Il processo Marlane si farà. Venerdì è arrivata la decisione del tribunale di Paola che riaccende le speranze di giustizia per i familiari degli oltre quaranta ex operai dell’industria tessile di Praia a Mare deceduti per tumore. Grandi assenti della vicenda le istituzioni. Dal Ministero dell’Ambiente alla Regione Calabria, passando per la provincia di Cosenza e il Comune di Praia a Mare, il cui attuale sindaco compare fra gli imputati: nessuno si era costituito parte civile.

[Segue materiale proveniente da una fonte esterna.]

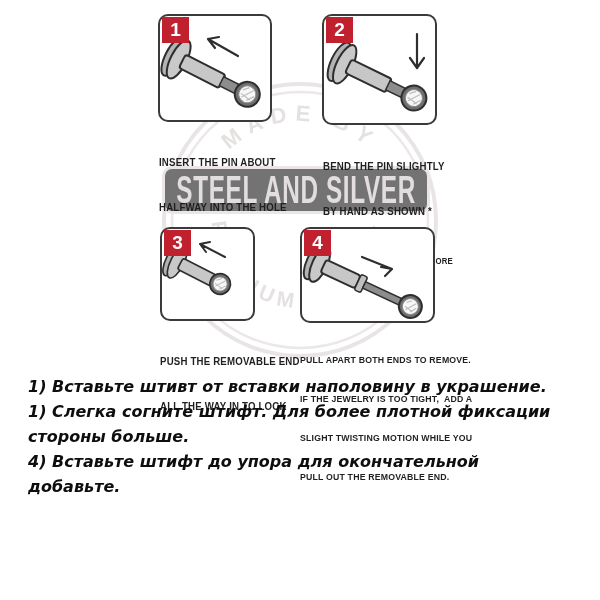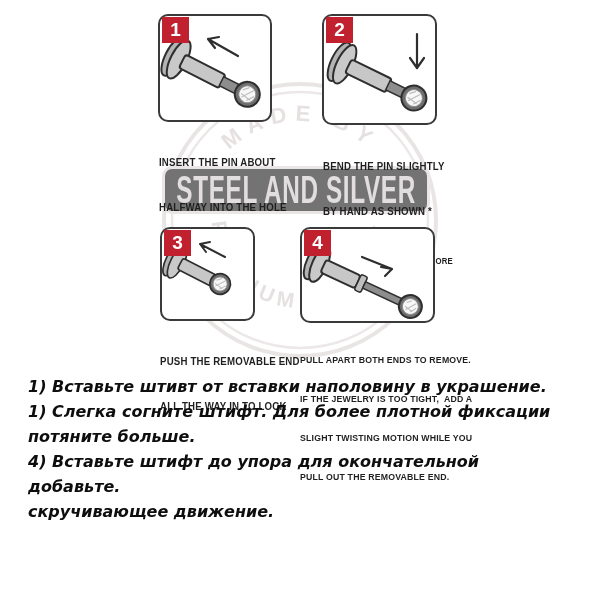--- a/index.html
+++ b/index.html
@@ -152,19 +152,18 @@
   <div class="caption" id="c4">
     <div>PULL APART BOTH ENDS TO REMOVE.</div>
     <div>IF THE JEWELRY IS TOO TIGHT,  ADD A</div>
     <div>SLIGHT TWISTING MOTION WHILE YOU</div>
     <div>PULL OUT THE REMOVABLE END.</div>
   </div>
 
   <div class="ru">
     <div class="line">1) Вставьте штивт от вставки наполовину в украшение.</div>
     <div class="line">1) Слегка согните штифт. Для более плотной фиксации</div>
-    <div class="line">потяните больше.</div>
+    <div class="line">стороны больше.</div>
     <div class="line">4) Вставьте штифт до упора для окончательной</div>
     <div class="line">добавьте.</div>
-    <div class="line">скручивающее движение.</div>
   </div>
 
 </div>
 
 </body></html>

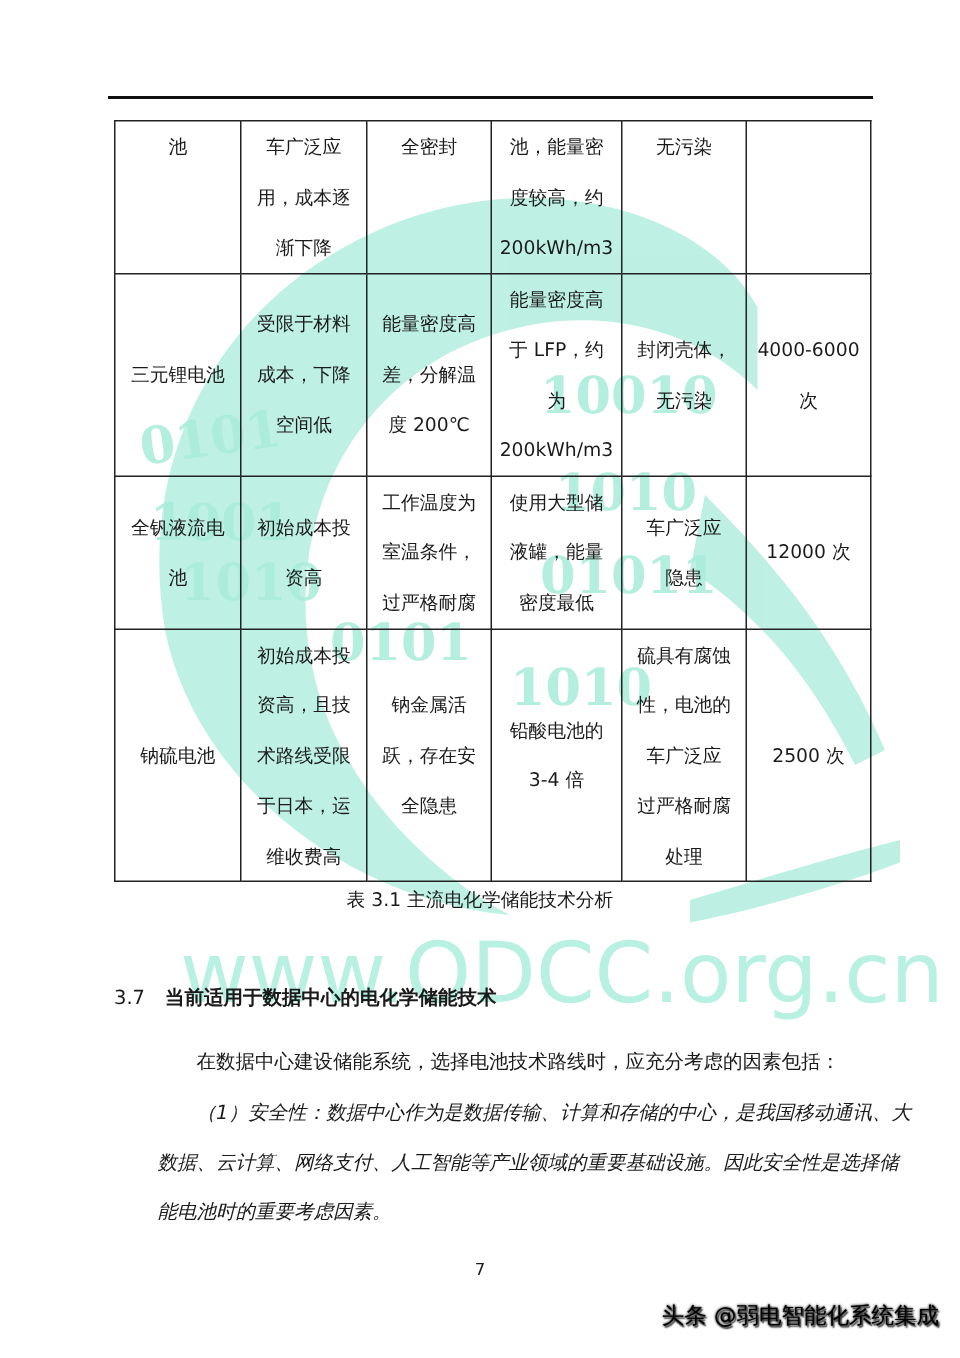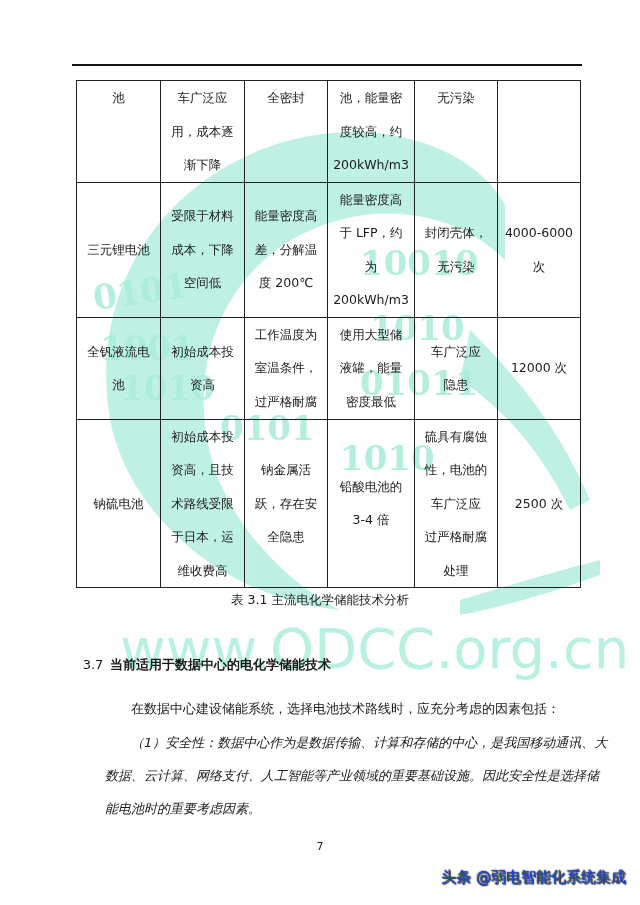--- a/index.html
+++ b/index.html
@@ -18,28 +18,28 @@
     font-size:12.5px; line-height:33.5px; padding:0 4px; background:transparent;
   }
   table.grid td .cell { display:block; }
   .caption {
     position:absolute; left:0; width:640px; top:592px; text-align:center;
     font-size:12.5px; z-index:2;
   }
   .section-heading {
     position:absolute; left:76px; top:656px; font-size:13px; z-index:2;
   }
-  .section-heading .num { display:inline-block; width:34px;text-align:center; }
+  .section-heading .num { display:inline-block; width:34px; }
   .section-heading .title { font-weight:bold; }
   .para { position:absolute; left:76px; width:506px; font-size:13px; line-height:33px; z-index:2;margin-left:29px; }
   .p1 { top:692px; text-indent:26px; }
   .p2 { top:726px; text-indent:26px;font-style:italic; }
   .page-number { position:absolute; left:0; width:640px; top:840px; text-align:center; font-size:11px; z-index:2; }
   .credit {
-    position:absolute; right:14px; top:868px; font-size:15px; color:#1d4ed8; z-index:3;
+    position:absolute; right:14px; top:868px; font-size:15px; color:#000000; z-index:3;
     text-shadow: 0 0 1px #333, 0 0 2px #333, 1px 1px 1px #333;
   }
 </style>
 </head>
 <body>
 
 <svg class="watermark" viewBox="0 0 640 905" xmlns="http://www.w3.org/2000/svg">
   <g fill="#a8ecd9" opacity="0.75">
     <path d="M 505 205 C 470 140 360 110 260 150 C 150 195 90 300 110 420 C 130 520 230 600 340 610 C 300 590 240 540 215 470 C 185 380 215 280 300 235 C 380 195 460 215 505 260 Z"></path>
     <path d="M 470 330 C 520 380 560 430 590 500 L 570 510 C 540 450 505 410 460 380 Z"></path>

Dopo una battaglia legale durata mesi, fra richieste di trasferimento e udienze rinviate a causa dell’assenza di Niccolò Ghedini (fra gli avvocati della difesa), il giudice per le udienze preliminari Salvatore Carpino ha rinviato a giudizio i 13 indagati dell’inchiesta sulla “fabbrica della morte” della cittadina in provincia di Cosenza. Tutti ex responsabili dello stabilimento o dirigenti della Marzotto, proprietaria della Marlane dalla fine degli anni’80, Silvano Storer, Jean De Jaegher, Lorenzo Bosetti, Vincenzo Benincasa, Salvatore Cristallino, Ivo Comegna, Carlo Lomonaco, Giuseppe Ferrari, Lamberto Priori, Ernesto Fugazzola, Antonio Favrin, Attilio Rausse e Pietro Marzotto dovranno ora rispondere a vario titolo, nel corso del processo che si aprirà il 19 aprile 2011, delle accuse di omicidio colposo plurimo, lesioni colpose o disastro ambientale, per la morte di oltre quaranta lavoratori, per le patologie tumorali che hanno colpito almeno altri sessanta ex dipendenti dello stabilimento e per i danni causati dall’interramento illegale di tonnellate di rifiuti industriali.
I tumori sarebbero stati contratti direttamente in fabbrica secondo le ipotesi della procura di Paola che attribuisce al mancato rispetto delle norme in materia di prevenzione degli infortuni e all’inquinamento ambientale dello stabilimento oggi dismesso l’origine dei numerosi casi di malattia fra i dipendenti. Sotto accusa in particolare le esalazioni tossiche provenienti dalle sostanze utilizzate per le lavorazioni, in primis i coloranti che, secondo le testimonianze degli ex lavoratori della Marlane, fino alla fine degli anni ‘80 venivano buttati senza alcuna misura di precauzione per gli operai in vasche aperte, liberando gas che inquinavano pesantemente l’aria all’interno della fabbrica tessile.
“E’ davvero un grande successo – affermano dal sindacato SLAI Cobas di Praia a Mare, protagonista insieme alle famiglie degli operai di una battaglia che si è snodata lungo tre indagini nel corso degli ultimi dieci anni – non si vuole infierire su nessuno, ma qualcuno dovrà pur rispondere delle persone decedute e della lunga scia di lavoratori affetti da patologie attribuibili, è quasi certo, alla Marlane, e dovrà anche dar conto chi ha coperto per anni le nefandezze che vi si consumavano, chi si è reso responsabile di omissioni o peggio e chi, chiamato a svolgere una funzione di controllo, invece di farlo come il ruolo e l’etica gli imponevano molto probabilmente si girava dall’altra parte. E la gente moriva, tanta, certamente troppa per un piccolo centro come questo”.